→ **EXERCISE GOAL**
If a record holds a picture, drop the picture and repeat everything else word for word.
'''
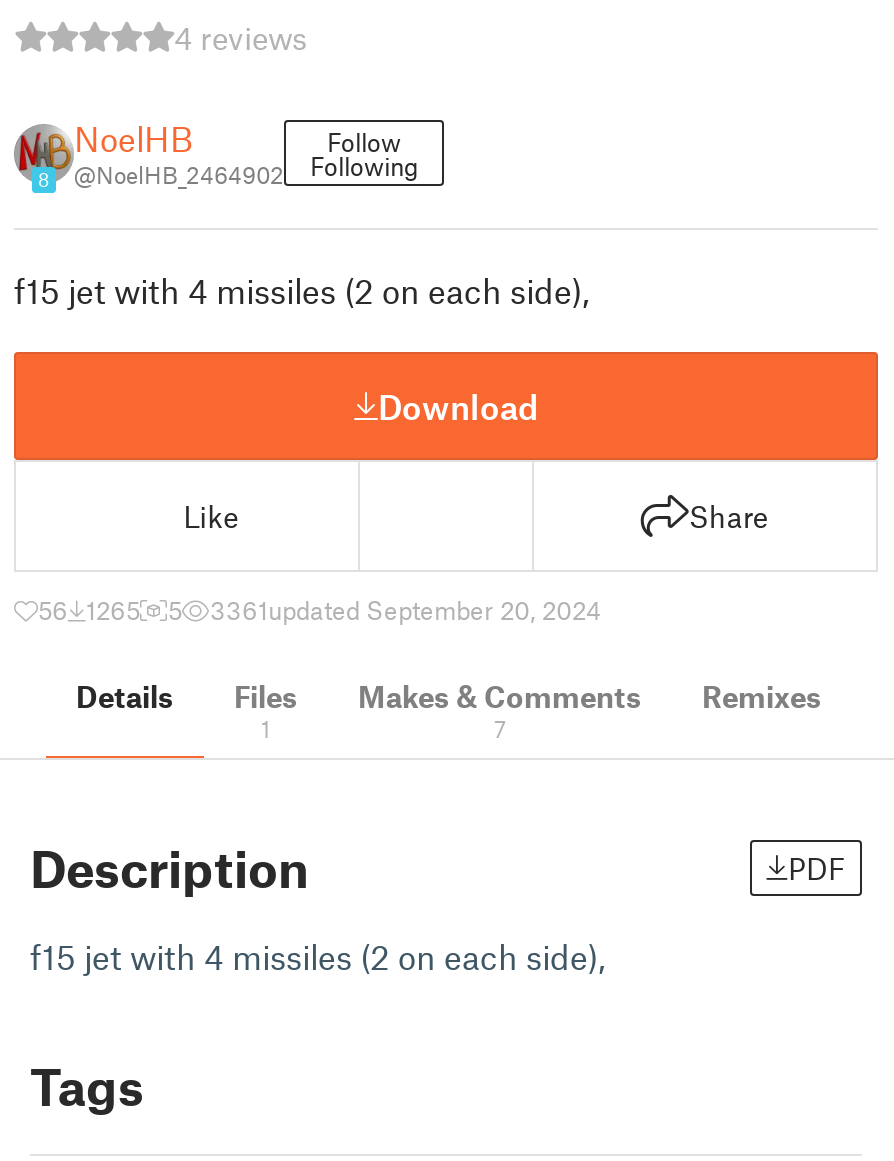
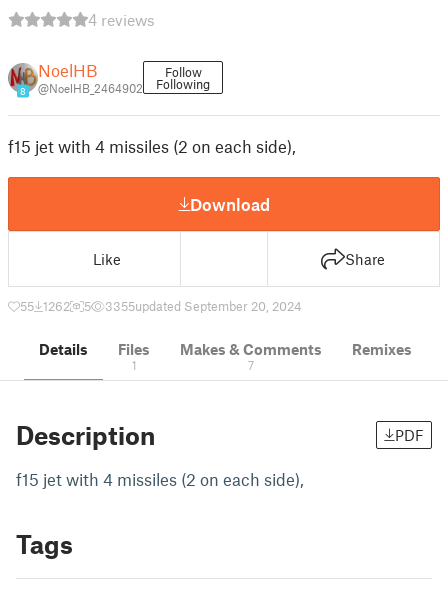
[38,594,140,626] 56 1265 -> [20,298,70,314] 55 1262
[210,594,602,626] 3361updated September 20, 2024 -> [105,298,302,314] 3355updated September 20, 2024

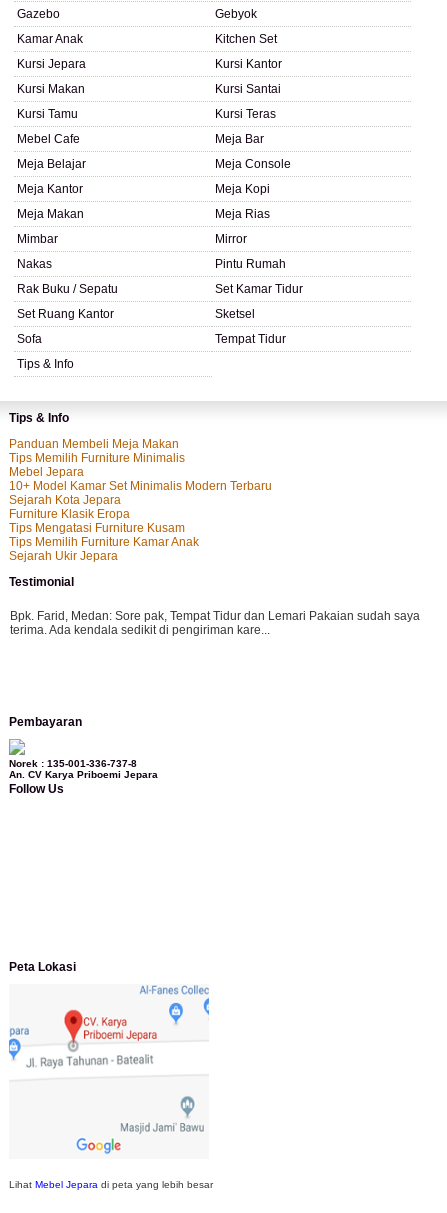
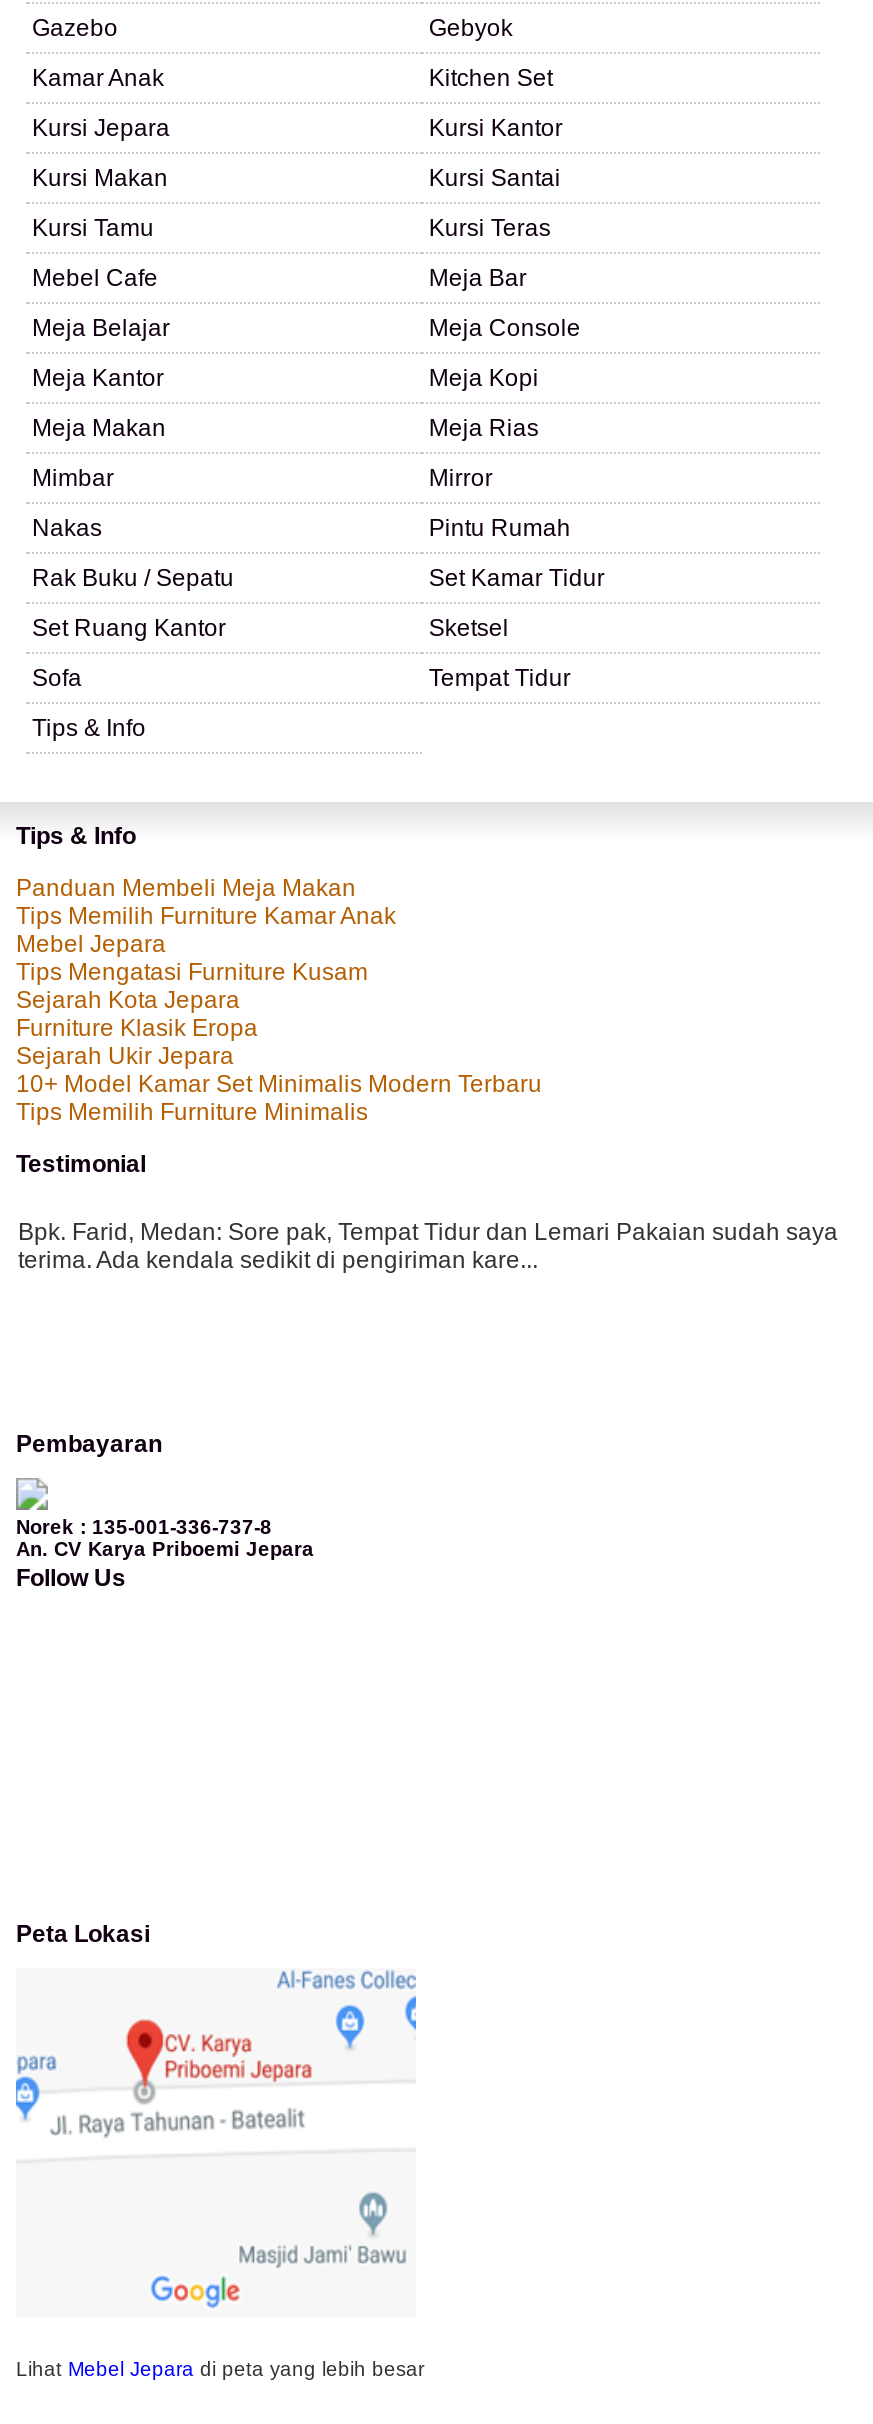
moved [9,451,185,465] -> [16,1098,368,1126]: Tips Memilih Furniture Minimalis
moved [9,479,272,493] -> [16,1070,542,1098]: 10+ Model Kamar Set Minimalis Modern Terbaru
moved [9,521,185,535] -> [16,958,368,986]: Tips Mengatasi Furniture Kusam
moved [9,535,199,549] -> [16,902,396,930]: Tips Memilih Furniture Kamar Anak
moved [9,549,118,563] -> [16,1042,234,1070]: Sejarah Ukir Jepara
'''
→ **ANSWER TO THE EXERCISE**
[38,594,140,626] 56 1265 -> [20,298,70,314] 55 1262
[210,594,602,626] 3361updated September 20, 2024 -> [105,298,302,314] 3355updated September 20, 2024

moved [9,451,185,465] -> [16,1098,368,1126]: Tips Memilih Furniture Minimalis
moved [9,479,272,493] -> [16,1070,542,1098]: 10+ Model Kamar Set Minimalis Modern Terbaru
moved [9,521,185,535] -> [16,958,368,986]: Tips Mengatasi Furniture Kusam
moved [9,535,199,549] -> [16,902,396,930]: Tips Memilih Furniture Kamar Anak
moved [9,549,118,563] -> [16,1042,234,1070]: Sejarah Ukir Jepara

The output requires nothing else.